Segment Start: DATASET RECORDS

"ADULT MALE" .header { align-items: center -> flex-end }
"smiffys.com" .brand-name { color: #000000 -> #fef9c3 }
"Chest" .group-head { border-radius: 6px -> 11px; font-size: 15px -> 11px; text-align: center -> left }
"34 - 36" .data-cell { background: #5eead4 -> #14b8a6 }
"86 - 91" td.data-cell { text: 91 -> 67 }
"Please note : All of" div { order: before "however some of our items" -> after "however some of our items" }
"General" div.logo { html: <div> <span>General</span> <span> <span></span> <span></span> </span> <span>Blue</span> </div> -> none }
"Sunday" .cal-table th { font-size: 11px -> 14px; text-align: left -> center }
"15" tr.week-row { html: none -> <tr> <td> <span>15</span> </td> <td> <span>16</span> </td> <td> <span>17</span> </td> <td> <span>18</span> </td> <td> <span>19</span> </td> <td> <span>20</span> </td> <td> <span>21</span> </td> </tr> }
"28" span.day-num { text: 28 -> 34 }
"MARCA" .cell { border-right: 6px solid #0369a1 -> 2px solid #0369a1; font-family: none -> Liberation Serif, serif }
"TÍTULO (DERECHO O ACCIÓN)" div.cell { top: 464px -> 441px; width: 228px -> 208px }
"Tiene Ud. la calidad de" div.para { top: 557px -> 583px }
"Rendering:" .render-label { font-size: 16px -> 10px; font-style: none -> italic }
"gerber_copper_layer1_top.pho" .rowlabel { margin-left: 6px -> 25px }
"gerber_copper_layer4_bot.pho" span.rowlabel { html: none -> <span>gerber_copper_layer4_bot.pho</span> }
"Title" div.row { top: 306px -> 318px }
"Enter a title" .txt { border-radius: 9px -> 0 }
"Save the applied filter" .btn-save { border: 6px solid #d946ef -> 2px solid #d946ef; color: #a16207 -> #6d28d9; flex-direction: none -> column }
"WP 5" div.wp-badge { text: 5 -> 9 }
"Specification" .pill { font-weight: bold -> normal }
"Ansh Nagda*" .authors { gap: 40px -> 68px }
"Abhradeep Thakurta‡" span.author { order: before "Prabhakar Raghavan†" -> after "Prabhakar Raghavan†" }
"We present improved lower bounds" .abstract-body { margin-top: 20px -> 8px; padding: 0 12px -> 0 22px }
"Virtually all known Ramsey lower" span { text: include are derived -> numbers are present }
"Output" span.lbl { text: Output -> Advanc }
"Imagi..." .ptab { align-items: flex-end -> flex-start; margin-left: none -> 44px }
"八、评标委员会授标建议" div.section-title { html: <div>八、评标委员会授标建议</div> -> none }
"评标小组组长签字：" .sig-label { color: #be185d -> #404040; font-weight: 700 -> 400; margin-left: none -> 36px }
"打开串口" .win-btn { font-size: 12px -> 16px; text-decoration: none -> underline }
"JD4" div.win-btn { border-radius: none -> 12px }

Segment End: DATASET RECORDS

WHAT YOU HAVE TO DO — Print, without alteration, only the lines above between the one holding "html: <div>八、评标委员会授标建议</div> ->" and the one holding "font-size: 12px ->", inclusive.

EXERCISE RESULT —
"八、评标委员会授标建议" div.section-title { html: <div>八、评标委员会授标建议</div> -> none }
"评标小组组长签字：" .sig-label { color: #be185d -> #404040; font-weight: 700 -> 400; margin-left: none -> 36px }
"打开串口" .win-btn { font-size: 12px -> 16px; text-decoration: none -> underline }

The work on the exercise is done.